Not selling the stake to a PE fund, which would have eventually forced the Poonawallas to go public, is now proving to be a blessing amid the Covid-19 pandemic, when Poonawalla is betting against all odds on an unproven vaccine that could potentially stem the spread of the coronavirus. The vaccine, ChAdOx1 nCoV-19, being developed by the Jenner Institute at the University of Oxford, is a frontrunner among about a hundred others that are being developed around the world.
“It’s a huge personal risk I am taking,” Poonawalla says. “But it’s a risk I can take because we aren’t a listed company. If we were a listed company, I would have to be accountable to shareholders, investors, and bankers.” By mid-June, Pune-based Serum Institute will begin manufacturing the experimental vaccine, having put on the backburner another project to produce monoclonal antibodies. That opportunity, Poonawalla reckons, could cost him millions of dollars. “I am afraid to even calculate that figure so I can live in self-denial of the many millions of dollars that I may have lost,” he says. “But again, I’m only accountable to myself.”

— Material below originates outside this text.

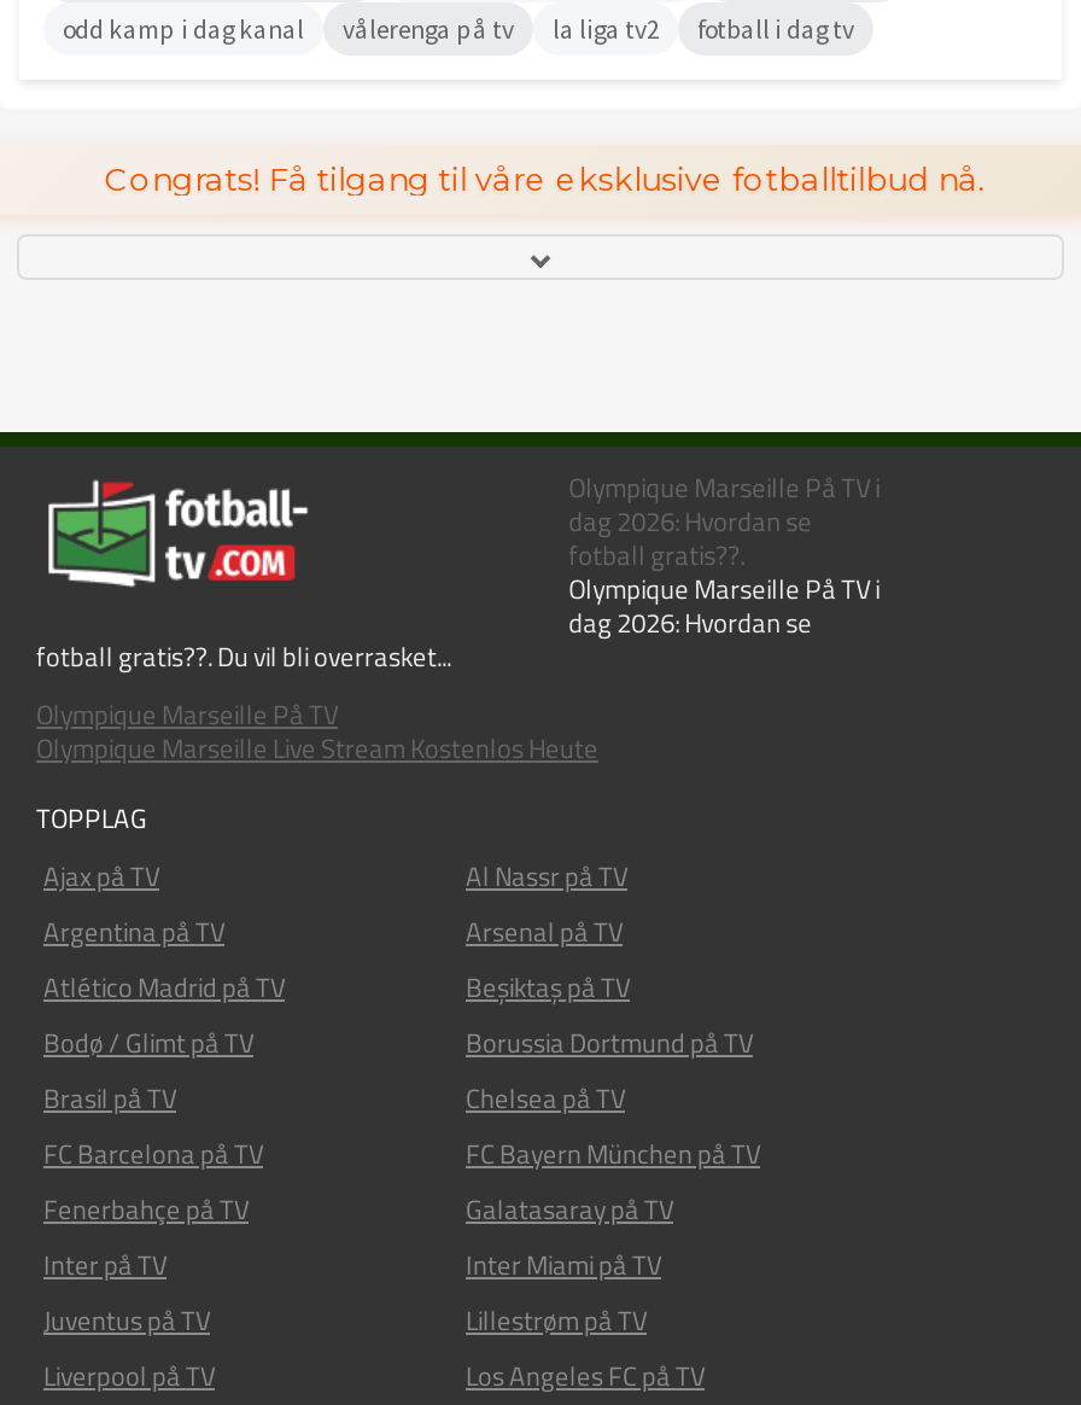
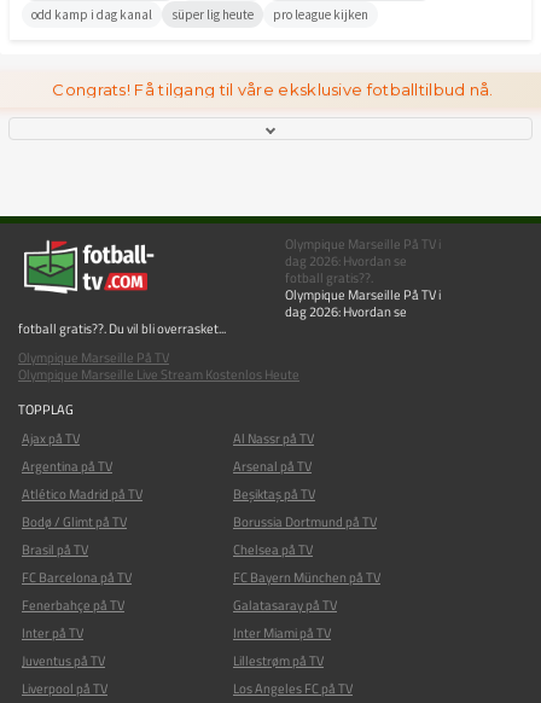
[343,12,854,46] vålerenga på tv | la liga tv2 | fotball i dag tv -> [171,6,368,23] süper lig heute | pro league kijken

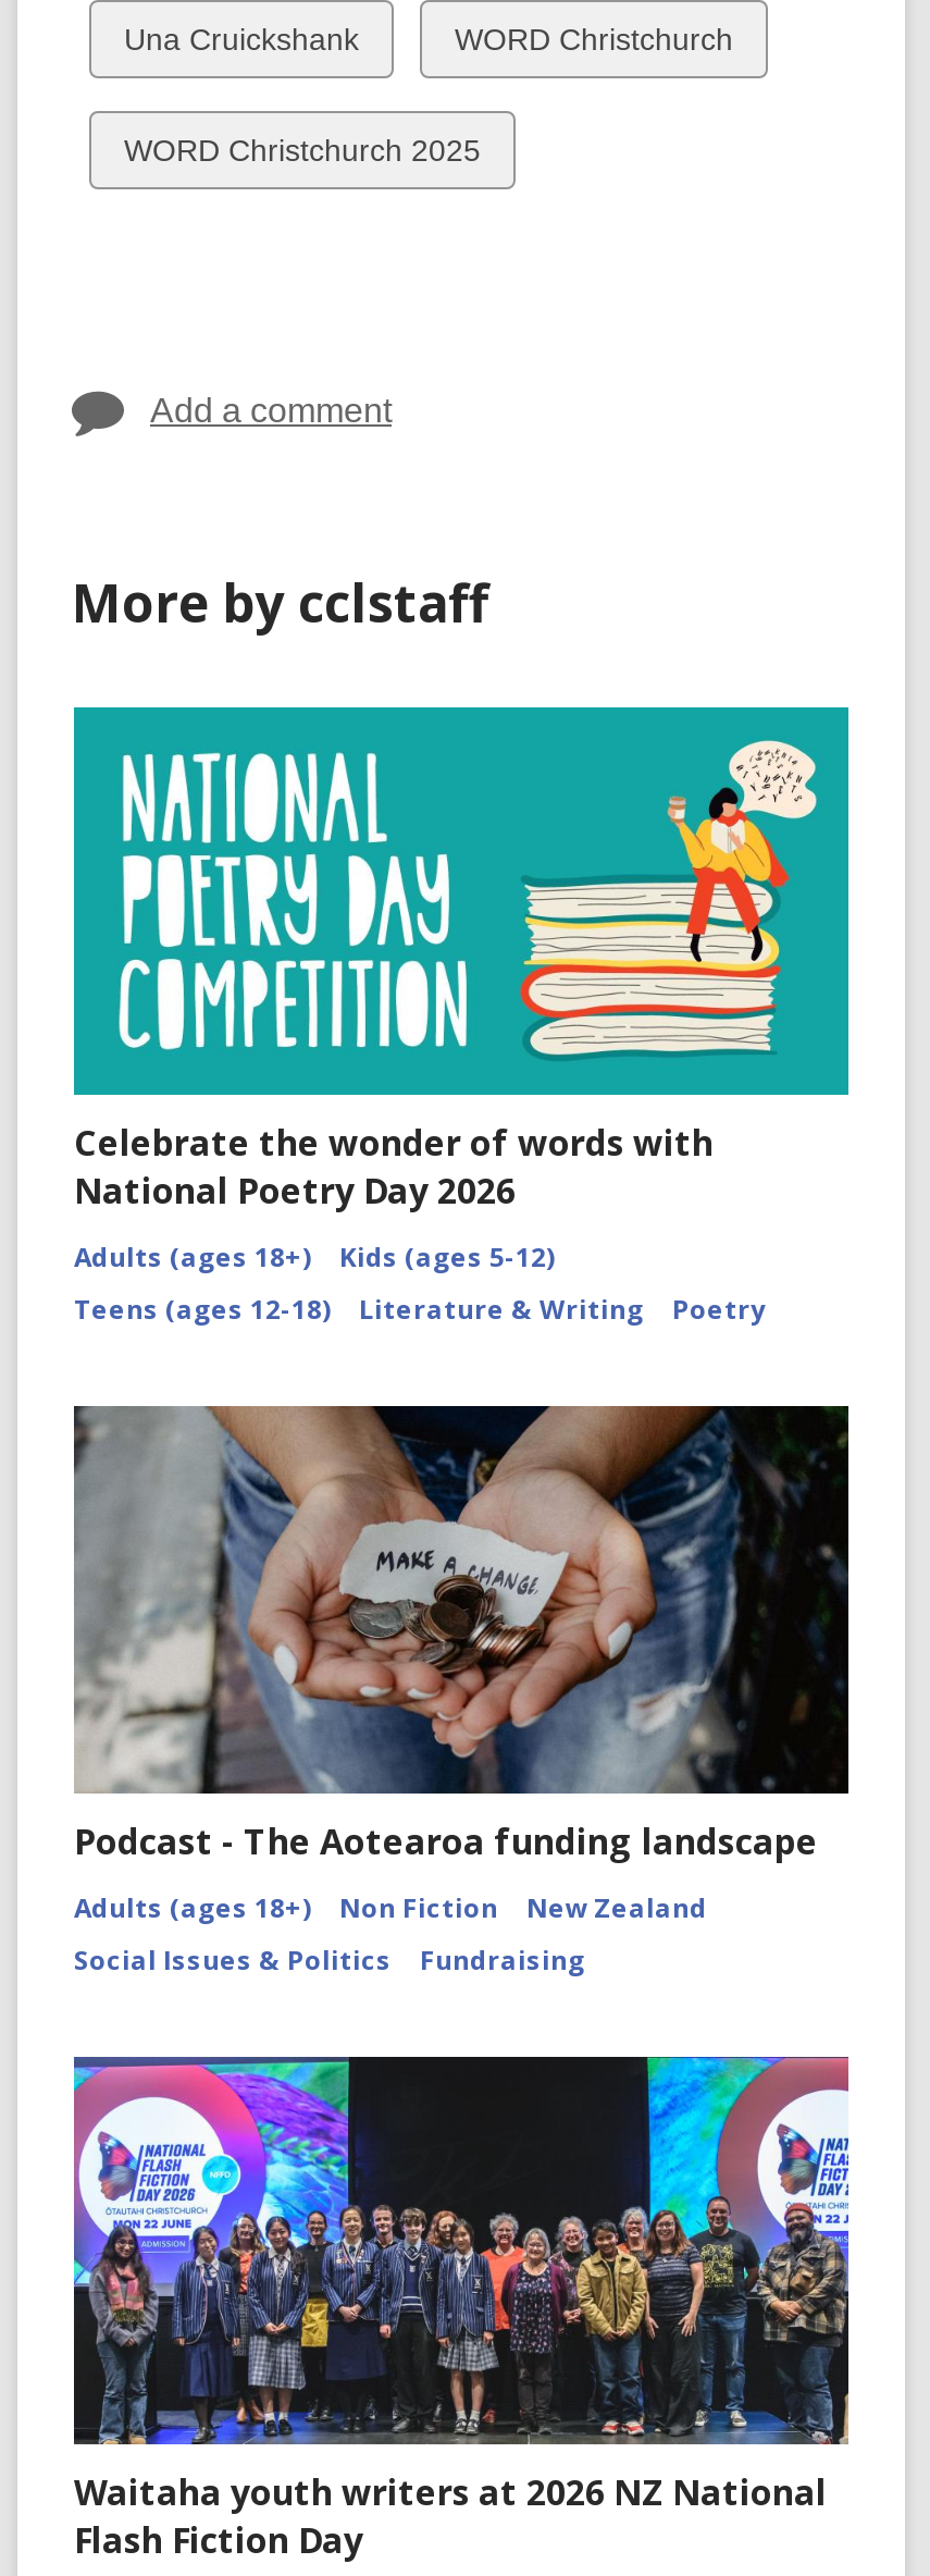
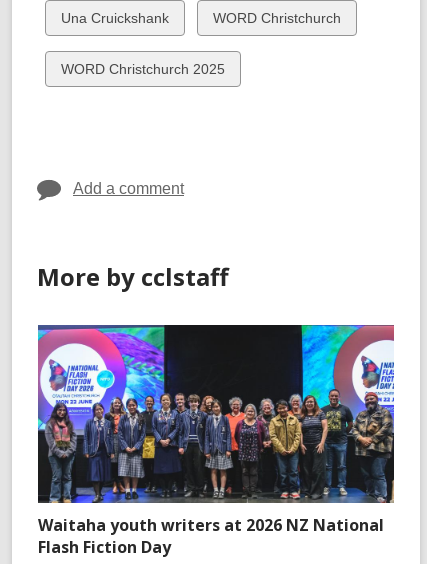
[72,705,851,1327] [image] | Celebrate the wonder of words with | National Poetry Day 2026 | Adults (ages 18+) | Kids (ages 5-12) | Teens (ages 12-18) | Literature & Writing | Poetry -> none
[72,1404,851,1978] [image] | Podcast - The Aotearoa funding landscape | Adults (ages 18+) | Non Fiction | New Zealand | Social Issues & Politics | Fundraising -> none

For now, his bet seems to be on track, barring minor hiccups. Scientists developing the Oxford vaccine have claimed an 80 percent potential for success, having already proven in trials that the inoculations were harmless to humans. The vaccine uses a weakened version of chimpanzee adenovirus as a vector, infused with the genetic material of SARS-CoV-2 spike protein, and is currently in advanced human trials involving some 10,000 people. The US government has agreed to pay $1 billion to buy 400 million doses from AstraZeneca, the British pharmaceutical giant, tasked with the distribution. “We should be able to make about 4 to 5 million doses per month,” Poonawalla says. And scale it up to about 400 million doses a month.”
Serum Institute will not be producing all of the ChAdOx1 nCoV-19 vaccine doses across the world, but will have exclusive manufacturing rights for the Indian market, with a population of over 1.2 billion people, in addition to a few low-income countries. “We are the only ones who have the capability, so perhaps you can say it is exclusive,” Poonawalla says.
Right now, Serum Institute is firming up a deal with Cambridge-headquartered AstraZeneca, who would develop, globally manufacture and distribute the vaccine developed by the Jenner Institute and Oxford Vaccine Group. AstraZeneca was brought in by the UK government for its expertise in late-stage drug trials, financial resources, and global distribution. “We can’t comment on the ongoing deal with AstraZeneca,” says Poonawalla. “We have an excellent relationship with them and we’re working out its terms.”
But even before AstraZeneca was drafted in, Poonawalla had begun talks with the Jenner Institute, with which it was already developing a malaria vaccine. “As we approached them, Dr Adrian Hill and his team were very receptive and said Serum Institute would be one of the four or five companies they would give it to in the world to manufacture,” Poonawalla says. “I decided to sacrifice one of my existing facilities, which makes some very lucrative vaccines, because we don’t have a dedicated readymade facility for this.” He has now set a target of stockpiling the vaccine by November, when the clinical trial in the UK is likely to be over. So far, the first phase of the trial has been completed, with the researchers recruiting volunteers for the second- and third-stage trials.
There is good merit in that gamble, reckons Anurag Rathore, a professor at the Department of Chemical Engineering at Indian Institute of Technology (IIT) Delhi and scientific advisor to numerous biotechnology companies. “Historically, companies that were the first to bring out a medicine have always had an advantage, even if a second drug was of better quality,” he says. “The challenge is to capitalise on the gains, and that means manufacturing at risk to start selling the drugs as and when the trials are over. In that sense, Serum Institute’s call is a commercial decision, a bet that is like any other, which could go either way.”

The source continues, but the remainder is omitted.